For every entry below, give an exact repeat and leave out the pictures.

Code change snippets
* * * *

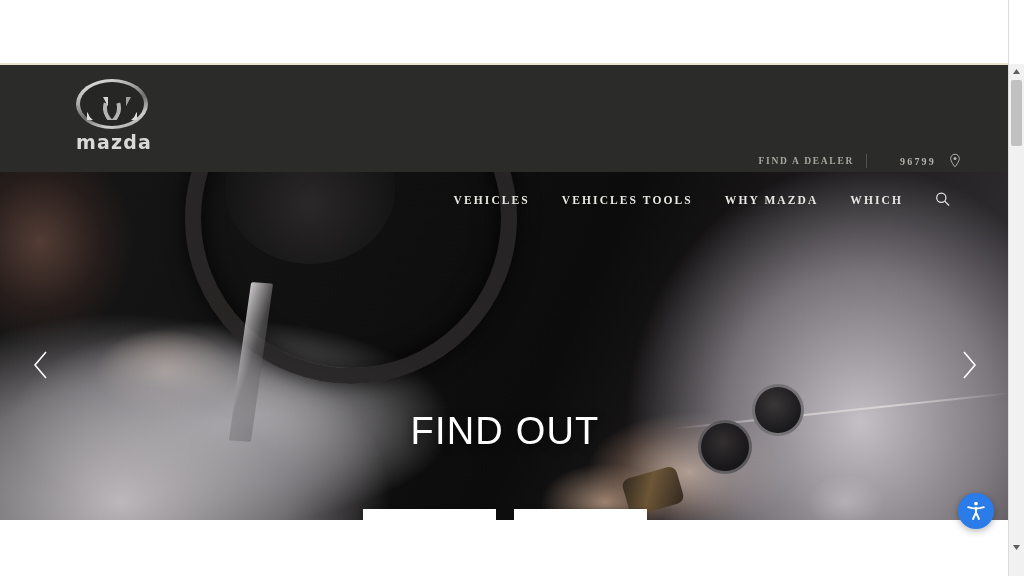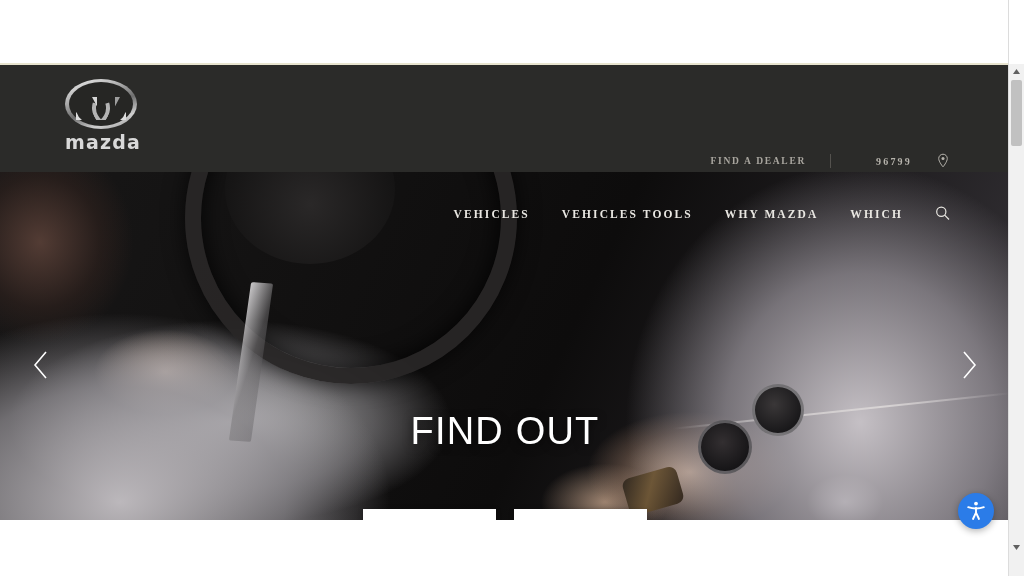--- a/index.html
+++ b/index.html
@@ -59,7 +59,7 @@
 
   .logo {
     position: absolute;
-    left: 65px;
+    left: 76px;
     top: 14px;
     width: 72px;
     height: 78px;

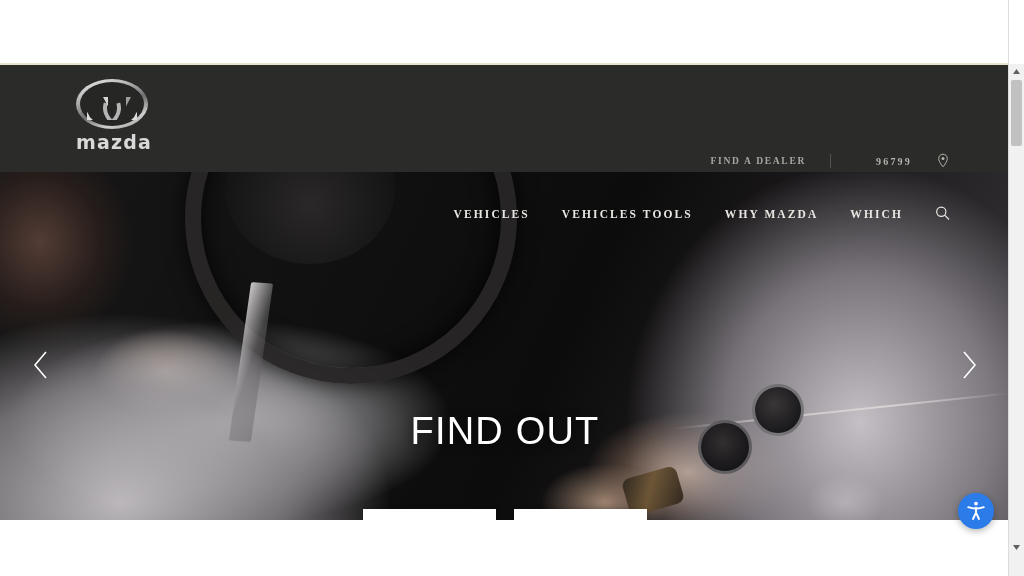--- a/index.html
+++ b/index.html
@@ -123,11 +123,11 @@
   
   .util-row {
     position: absolute;
-    right: 60px;
+    right: 48px;
     top: 96px;
     display: flex;
     align-items: center;
-    gap: 24px;
+    gap: 12px;
     transform: translateY(-50%);
   }
   .util-link {

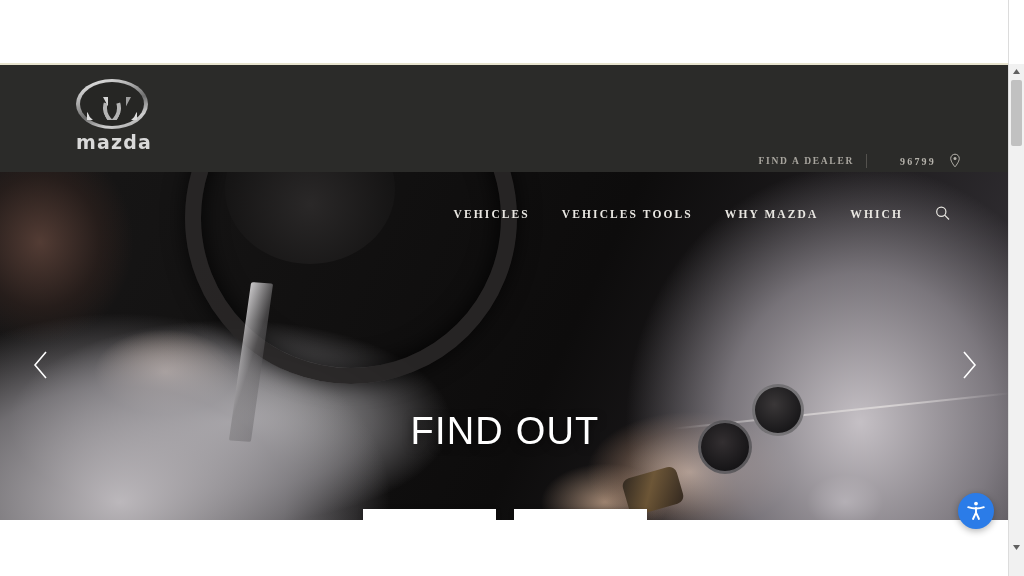--- a/index.html
+++ b/index.html
@@ -164,7 +164,6 @@
     align-items: center;
     gap: 32px;
     transform: translateY(-50%);
-    margin-top: 14px;
   }
   .nav-item {
     font-size: 11.5px;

* * * *

◆ Expected output:
--- a/index.html
+++ b/index.html
@@ -59,7 +59,7 @@
 
   .logo {
     position: absolute;
-    left: 65px;
+    left: 76px;
     top: 14px;
     width: 72px;
     height: 78px;

--- a/index.html
+++ b/index.html
@@ -123,11 +123,11 @@
   
   .util-row {
     position: absolute;
-    right: 60px;
+    right: 48px;
     top: 96px;
     display: flex;
     align-items: center;
-    gap: 24px;
+    gap: 12px;
     transform: translateY(-50%);
   }
   .util-link {

--- a/index.html
+++ b/index.html
@@ -164,7 +164,6 @@
     align-items: center;
     gap: 32px;
     transform: translateY(-50%);
-    margin-top: 14px;
   }
   .nav-item {
     font-size: 11.5px;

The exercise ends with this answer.